Unfortunately for many retail investors, the restrictions that determine who can access a hedge fund don’t leave much in terms of acceptance. In order to invest in these managed funds, one must either be an accredited investor with $1 million plus in liquid assets and a $200,000+/year paycheck, or a qualified purchaser, who owns at least $5 million in investments already. This clearly narrows the investor diversity scope down a bit.
But, the shell of the hedge fund industry looks like it’s finally starting to crack. Recent findings of financial research firm Cerfulli Associates published in an InvestmentNews article last week demonstrated that money managers expect their allocations into alternative investments to increase by at least 50% over the next three years. Investors and financial advisors also have a growing desire to increase alternative investments to negate market downturns and create a divergence from the stock and bond market.
But what does this have to do with making the elusive world of hedge funds more mainstream? It seems the ripples caused by an overall increase in demand for alternative investments have reached the mutual fund industry in the form of something known as ‘alternative mutual funds’.
Funds of this sort fall into alternative sectors such as long-short equity (one of the more popular), currencies, precious metals, and commodities. Taking it to the next level, alternative mutual funds twisted and evolved a bit further into something very similar, known as hedge-like mutual funds (the two names are often even interchanged.) These funds have the potential to hedge risk and generate stronger returns using some of the same strategies and tools that hedge fund managers use.

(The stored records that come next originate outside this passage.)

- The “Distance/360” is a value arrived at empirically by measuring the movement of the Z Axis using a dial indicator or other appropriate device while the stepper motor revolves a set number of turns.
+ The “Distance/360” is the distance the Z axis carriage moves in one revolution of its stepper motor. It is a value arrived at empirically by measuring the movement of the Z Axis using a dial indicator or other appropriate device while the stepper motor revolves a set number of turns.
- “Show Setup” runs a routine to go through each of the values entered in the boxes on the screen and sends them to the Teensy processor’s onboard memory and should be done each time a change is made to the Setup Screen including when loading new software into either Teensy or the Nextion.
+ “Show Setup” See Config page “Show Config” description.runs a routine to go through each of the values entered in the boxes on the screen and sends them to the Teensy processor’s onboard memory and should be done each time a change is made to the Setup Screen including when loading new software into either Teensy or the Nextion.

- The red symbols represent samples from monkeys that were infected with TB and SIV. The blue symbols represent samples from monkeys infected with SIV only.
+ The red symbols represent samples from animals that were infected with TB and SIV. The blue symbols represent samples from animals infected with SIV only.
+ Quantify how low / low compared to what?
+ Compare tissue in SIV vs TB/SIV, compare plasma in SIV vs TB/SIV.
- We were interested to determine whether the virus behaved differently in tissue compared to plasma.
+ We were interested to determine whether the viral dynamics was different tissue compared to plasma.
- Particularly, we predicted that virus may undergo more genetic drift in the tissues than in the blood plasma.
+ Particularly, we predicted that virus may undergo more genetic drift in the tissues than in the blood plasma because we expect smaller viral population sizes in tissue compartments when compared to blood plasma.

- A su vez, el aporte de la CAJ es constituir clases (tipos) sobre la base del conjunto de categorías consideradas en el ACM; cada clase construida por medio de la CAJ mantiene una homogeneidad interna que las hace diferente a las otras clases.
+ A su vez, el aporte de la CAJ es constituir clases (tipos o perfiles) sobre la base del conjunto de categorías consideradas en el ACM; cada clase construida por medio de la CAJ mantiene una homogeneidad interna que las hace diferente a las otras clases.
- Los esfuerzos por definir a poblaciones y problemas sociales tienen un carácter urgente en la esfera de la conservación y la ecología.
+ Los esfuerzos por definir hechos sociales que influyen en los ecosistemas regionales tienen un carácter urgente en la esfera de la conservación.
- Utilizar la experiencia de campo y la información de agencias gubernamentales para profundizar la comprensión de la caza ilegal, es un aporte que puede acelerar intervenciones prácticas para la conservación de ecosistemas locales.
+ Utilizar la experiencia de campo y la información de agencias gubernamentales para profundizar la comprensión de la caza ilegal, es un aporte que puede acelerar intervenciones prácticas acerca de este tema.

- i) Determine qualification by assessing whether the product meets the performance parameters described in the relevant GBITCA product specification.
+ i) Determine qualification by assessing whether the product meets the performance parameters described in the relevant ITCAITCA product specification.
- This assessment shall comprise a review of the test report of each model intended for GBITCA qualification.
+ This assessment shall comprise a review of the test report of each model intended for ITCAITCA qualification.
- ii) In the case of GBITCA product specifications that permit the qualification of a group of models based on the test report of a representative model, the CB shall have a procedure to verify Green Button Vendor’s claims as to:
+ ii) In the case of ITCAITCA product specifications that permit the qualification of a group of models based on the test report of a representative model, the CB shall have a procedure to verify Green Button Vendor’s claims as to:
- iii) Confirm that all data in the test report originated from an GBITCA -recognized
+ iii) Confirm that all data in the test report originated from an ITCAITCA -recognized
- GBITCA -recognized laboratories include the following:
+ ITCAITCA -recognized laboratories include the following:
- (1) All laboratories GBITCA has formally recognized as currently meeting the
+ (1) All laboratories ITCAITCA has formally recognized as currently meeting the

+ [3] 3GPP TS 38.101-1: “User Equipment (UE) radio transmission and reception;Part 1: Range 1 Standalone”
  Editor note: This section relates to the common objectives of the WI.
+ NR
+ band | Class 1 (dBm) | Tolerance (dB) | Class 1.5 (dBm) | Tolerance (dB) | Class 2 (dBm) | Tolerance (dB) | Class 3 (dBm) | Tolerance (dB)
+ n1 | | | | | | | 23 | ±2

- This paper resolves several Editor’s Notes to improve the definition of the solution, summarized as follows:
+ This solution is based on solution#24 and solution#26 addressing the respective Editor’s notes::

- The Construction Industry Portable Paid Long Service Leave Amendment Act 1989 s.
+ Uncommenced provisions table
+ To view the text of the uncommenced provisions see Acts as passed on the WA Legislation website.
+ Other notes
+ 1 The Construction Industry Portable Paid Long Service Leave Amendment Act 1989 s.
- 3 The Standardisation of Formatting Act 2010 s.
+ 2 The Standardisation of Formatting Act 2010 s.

The most attractive characteristic of investing in a hedge-like mutual fund is that now, average-income investors can access the advantages of hedge fund investing previously available only to those qualified to invest in a hedge fund. Because the SEC regulates them, hedge-like mutual funds preserve some amount of the conservatism and transparency that is demonstrated within traditional mutual funds. Unfortunately, this can also impact these funds negatively in that it restricts their flexibility and requires a greater level of liquidity.
Though these crossbreed mutual funds aren’t anything new and earth shattering, Cerulli predicts that within the next five years, their presence will increase to the point of comprising 10 percent of mutual fund assets – a 245+ percent surge. The fueling of their growth really comes down to one thing: education. Money managers who strive to educate financial advisers on their investment products are the ones seeing positive results. This is due simply to the fact that many advisers are not yet familiar with all of their options in alternatives available to them. And we all know how easy it is to fear the unknown.
The theme of taking an investment that was once unavailable to traditional investors and making it available to them is common across the alternative investing landscape. Hedge-like mutual funds have successfully done what Currensee is striving to accomplish by carrying out this theme. Just the way hedge fund management, tools, and strategies were only available to high net-worth investors at one time, not long ago the world currency market experienced the same inaccessibility. However, with the emergence of various types of trade replication software and autotrading, even those with no prior knowledge of currency trading can allocate a portion of their investments to this type of alternative.